When a bit of that weight was lifted I felt lighter and in contrast I also felt more grounded. I felt as if I might better understand the heart of God. I felt as if God was grieving with me and with this sheep and lamb.
What I told the children earlier I think really is an appropriate metaphor for lent. Lent is a time for grounding and I don’t just mean some theoretical place in our heads and our hearts, I mean the physical ground. The wilderness all too often sends us to places away from where we are, the land that we are on. We go to what ifs, we go to lonely places. In the Dr. Seuss book, Oh the Places You'll Go, a book that was originally written as a college commencement address, he wrote about "You can get so confused that you'll start in to race down long wiggled roads at a break-necking pace, and grind on for miles across weirdish wild space, headed, I fear, toward a most useless place.
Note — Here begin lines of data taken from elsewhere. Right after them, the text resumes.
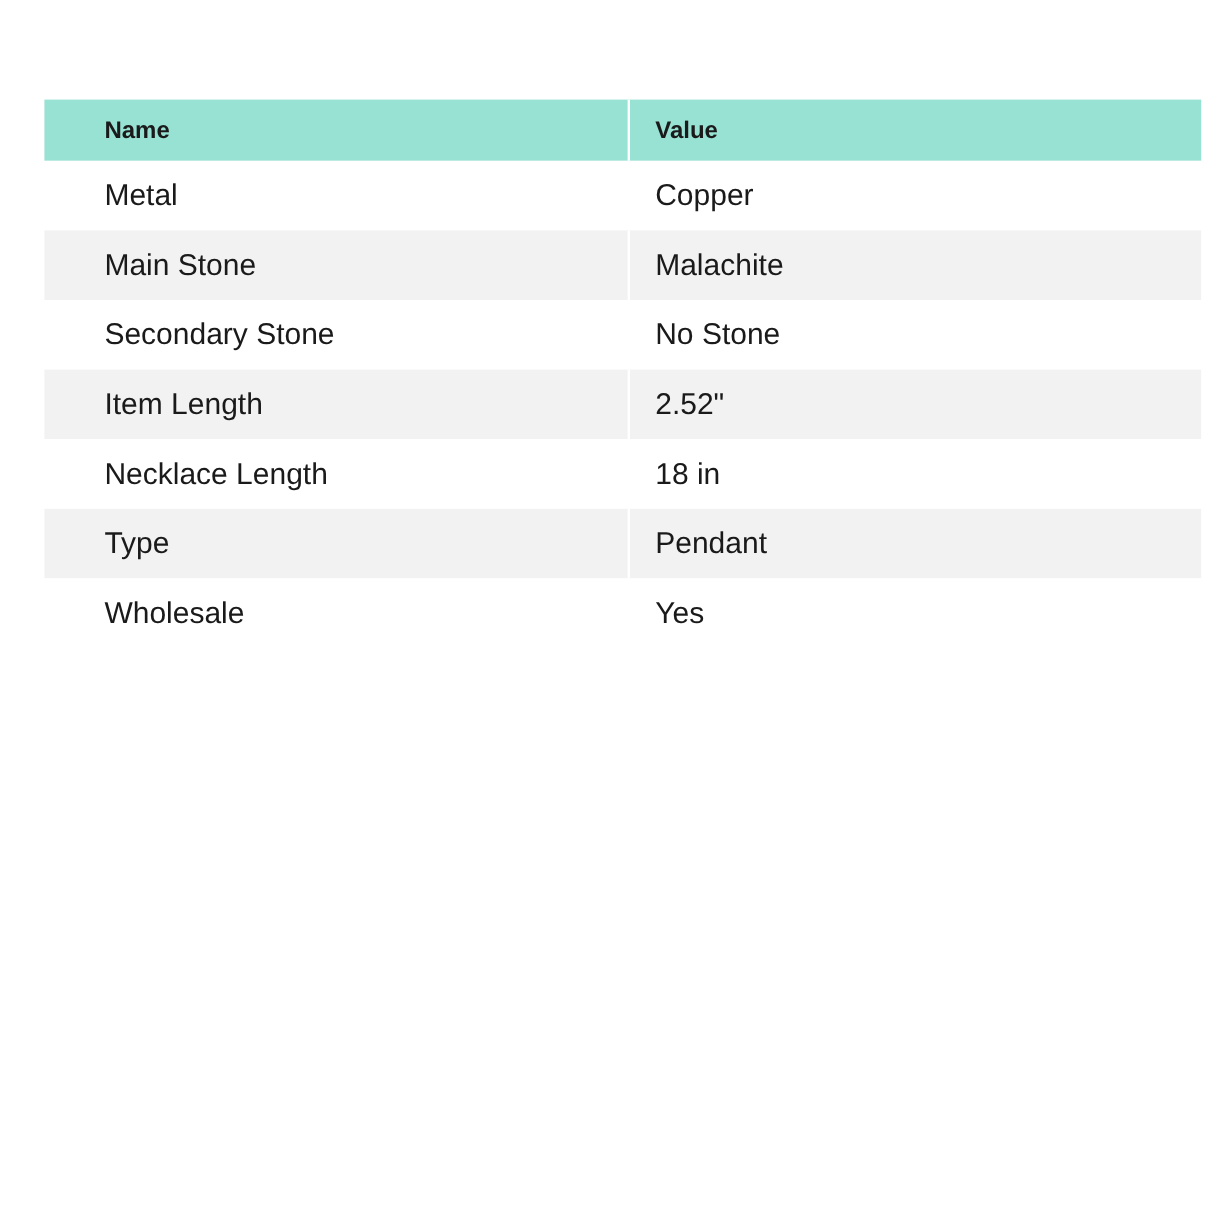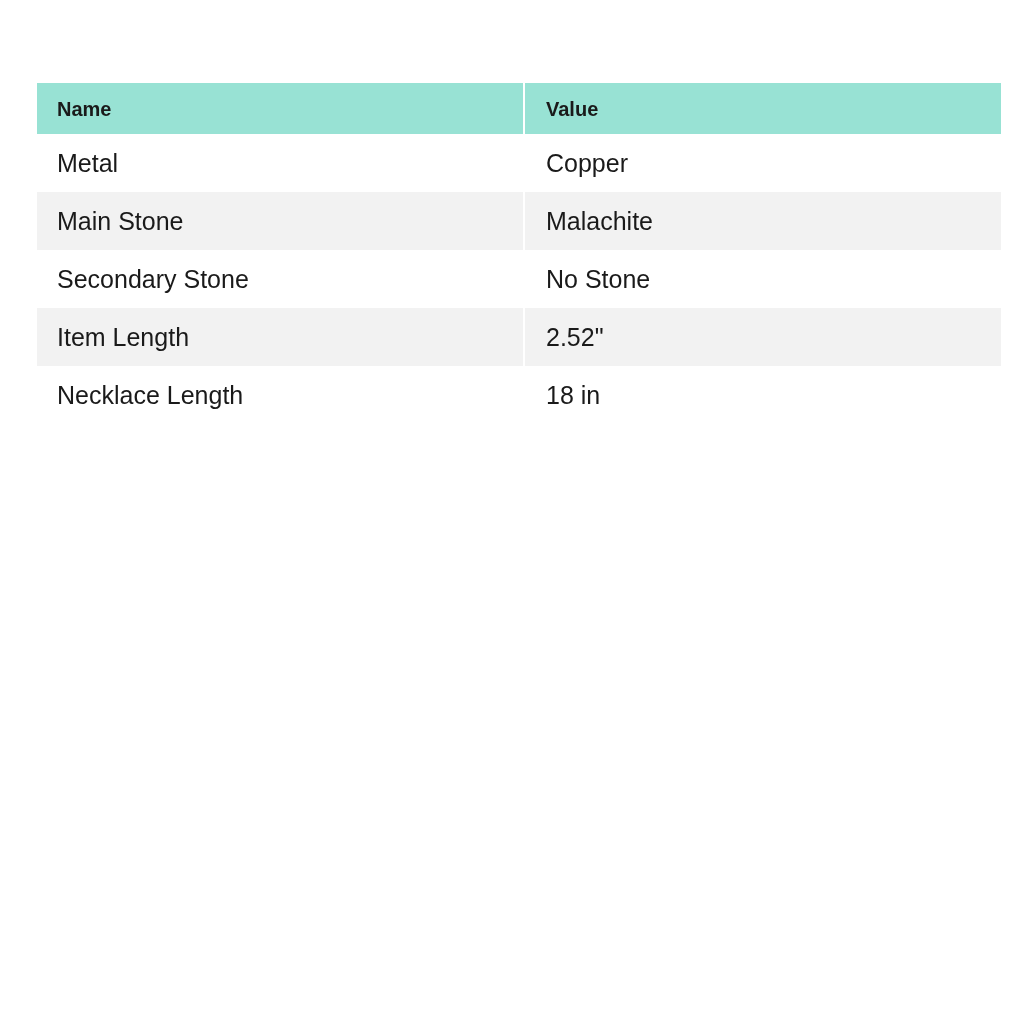"Name" .spec-table th.cell-name, .spec-table td.cell-name { padding-left: 20px -> 50px }
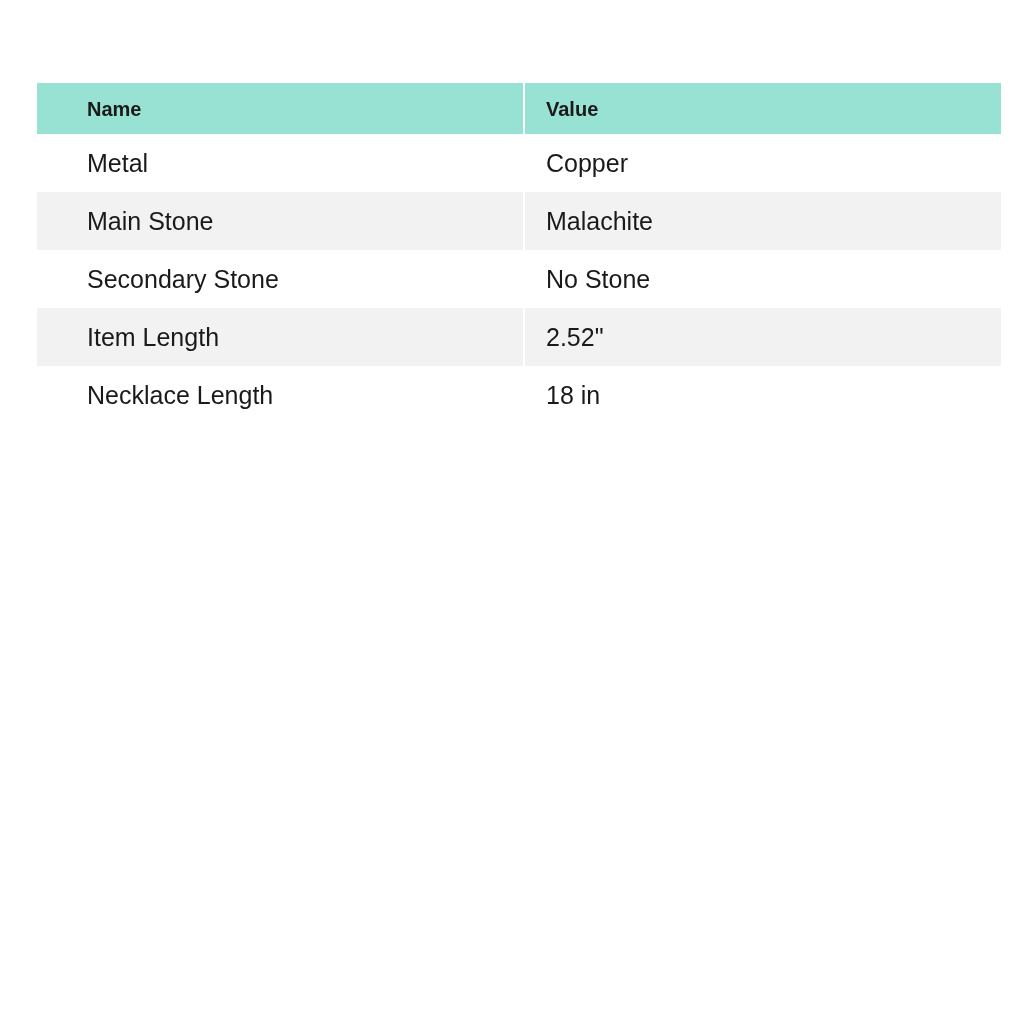"Type" tr { html: none -> <tr> <td>Type</td> <td>Pendant</td> </tr> }
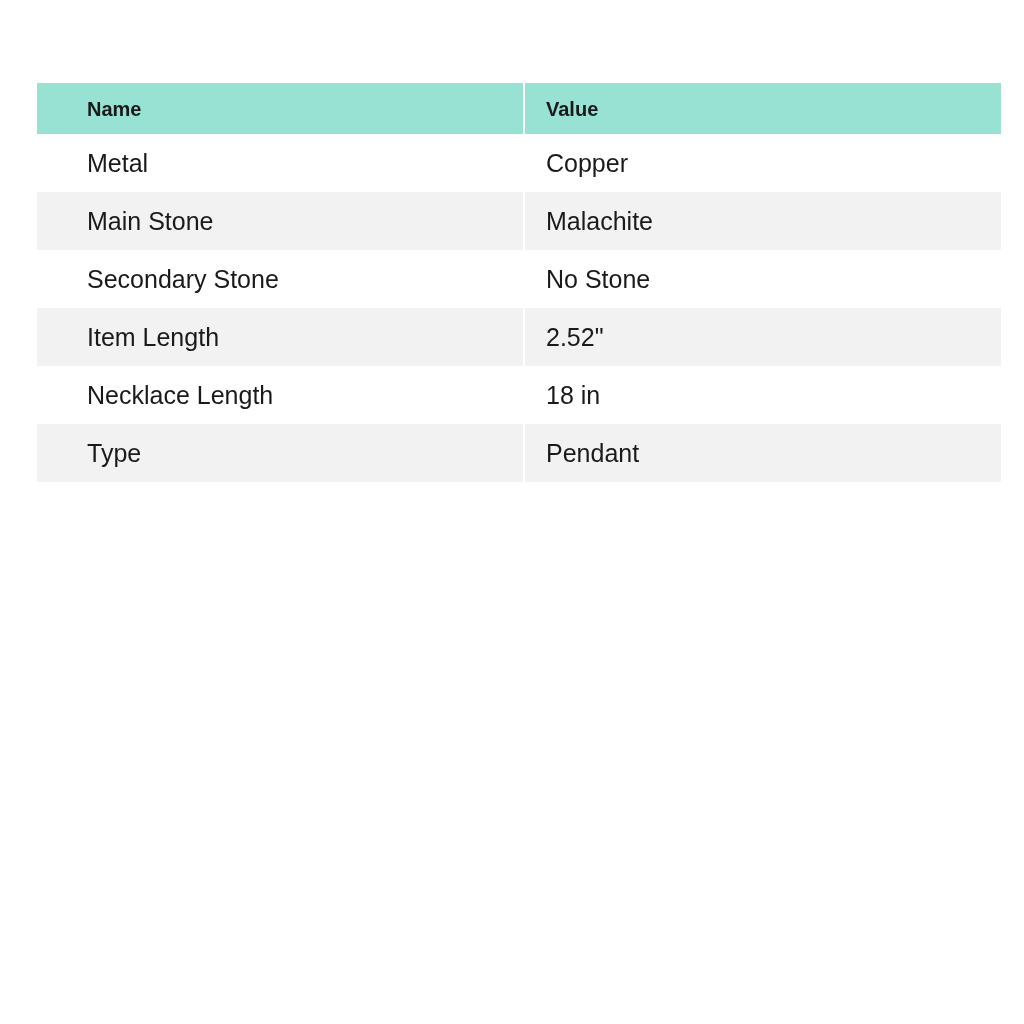"Wholesale" tr { html: none -> <tr> <td>Wholesale</td> <td>Yes</td> </tr> }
The Waiting Place…" But when we stop and look around, and notice the world around us, be present to the moment we are in, we see that God is speaking to us right there through the wild beasts. We will notice that we are being cared for by angels. We notice the ground below us, the sky above us, the world around us. And we see that the earth is springing forth shoots of green, blossoms are continuing to appear on trees, and vegetables are popping up out of the ground. Life is continuing. The very ground from which we were formed continues to bear fruit.
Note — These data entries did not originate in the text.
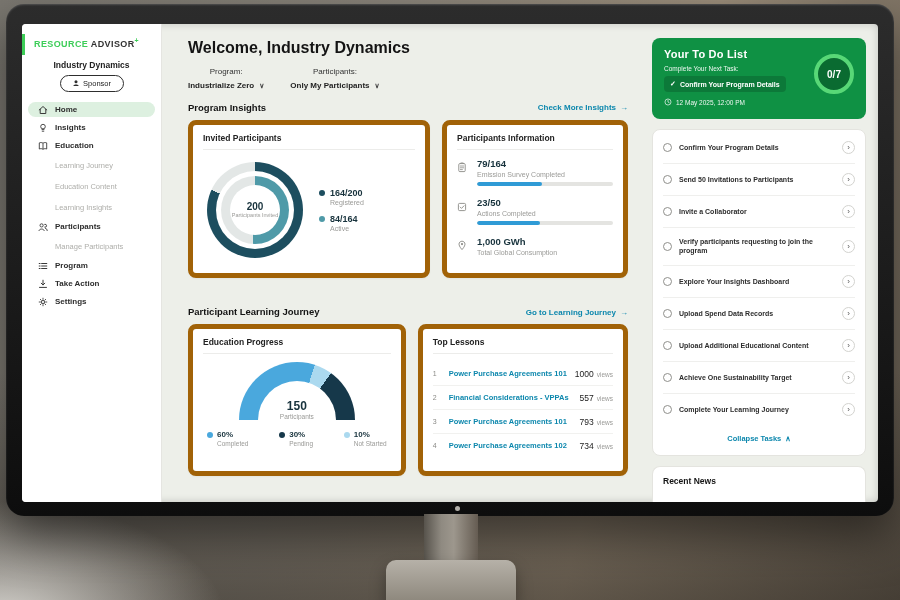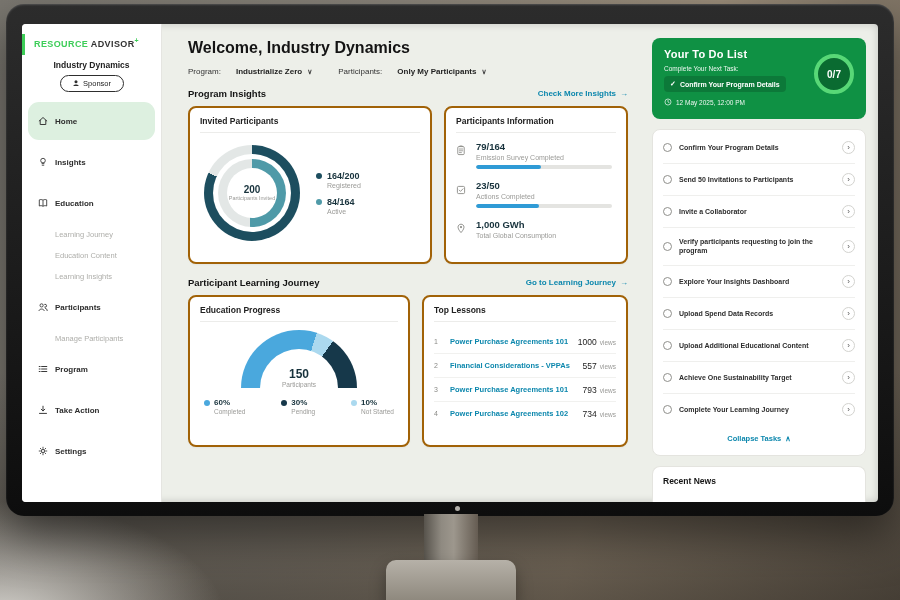"Program:" .filter { flex-direction: none -> column; gap: 15px -> 5px }
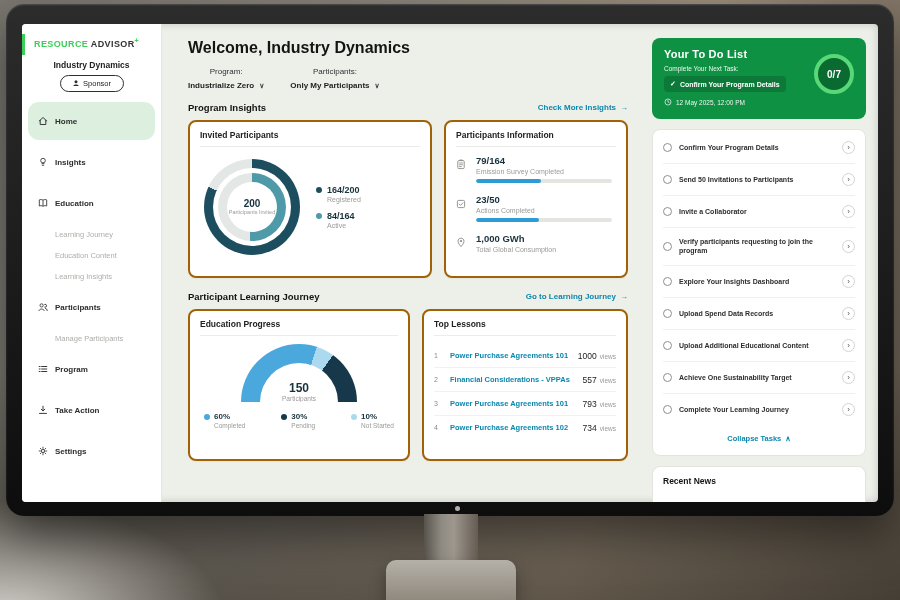"Home" .nav-item { height: 38px -> 15px }
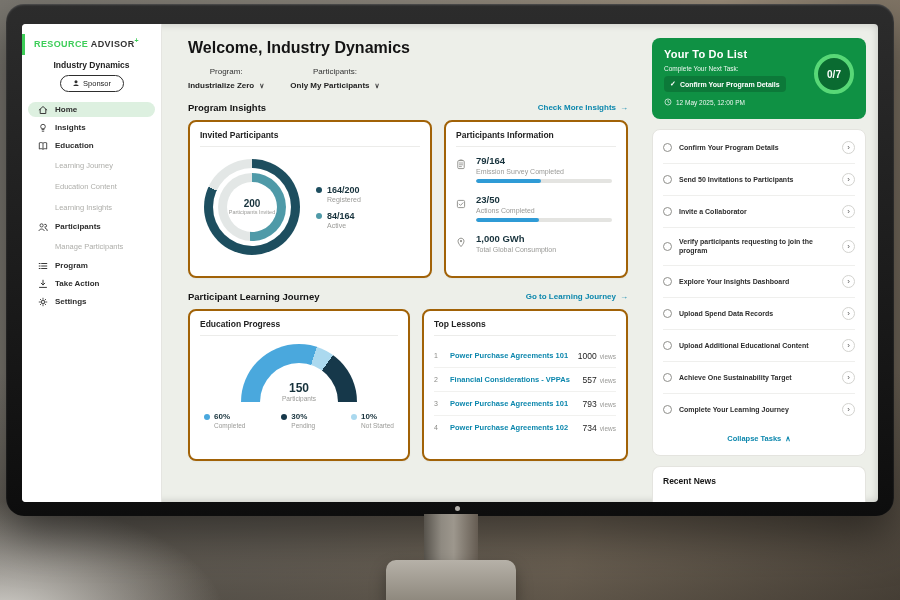"Invited Participants" .card { border: 2px solid #a16207 -> 5px solid #a16207 }
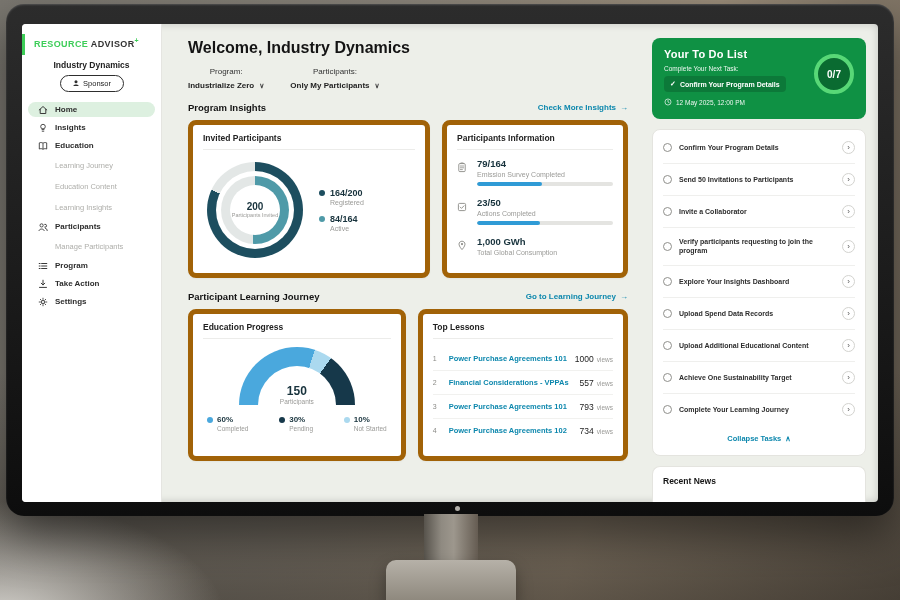"Participant Learning Journey" div.section-head { align-items: none -> flex-end; margin-top: 13px -> 28px }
In this economic crisis we are being invited to find a new ground, return to the earth, return to a simpler way of living--a way that involves family, friends, love, God. But we have to see this as an invitation. Or we will be stuck in the waiting place, waiting for the market to change or our jobs to start paying more. Even in the crisis and the wildeness we have all we need, but we have to put our feet on the ground.
Lent is about practicing being in the wilderness so that we will be prepared when the wilderness arrives. Many people give up something during lent--it is often wine or chocolate or some other vice. I could rail on and on about how it should be something deeper and more meaningful than simply a new diet, but even in the simple practice of giving up chocolate or whatever it is, we are learning that we can even do with out that. We get back to what is at the heart of what we truly need. We pray and we sit in silence and we listen. We hope that we will hear God speaking through one another, because that is where we most often hear the words of the divine, but we sit in silence and we take a walk on the beach because sometimes the voices of one another aren't enough. There are times when we need to be with the wild beast and simply be tended to by the angels.
Let us enter into this time of preparation. Some of you might be in the wilderness already and I don't know when you'll leave--for you I hope that you will know that you are not walking through this desert alone and that you will find proof of that, proof that won't necessarily come in words. For those who are not walking through a desert right now, store up these moments and practices, practice noticing and seeing God everywhere. Return to the earth and find your grounding. Amen.
2 comments:
I always love chatting with you about sermon ideas earlier in the week and then reading the final product a few days later. It's fun to see clear ties to ideas that developed in our chat but also to be surprised by the direction the Spirit led you, directions that are not always what I would have expected and thus can offer me new insights. Thanks for sharing!
I've been thinking about you through this lent, knowing there's an anniversary coming up. I love you, Brian.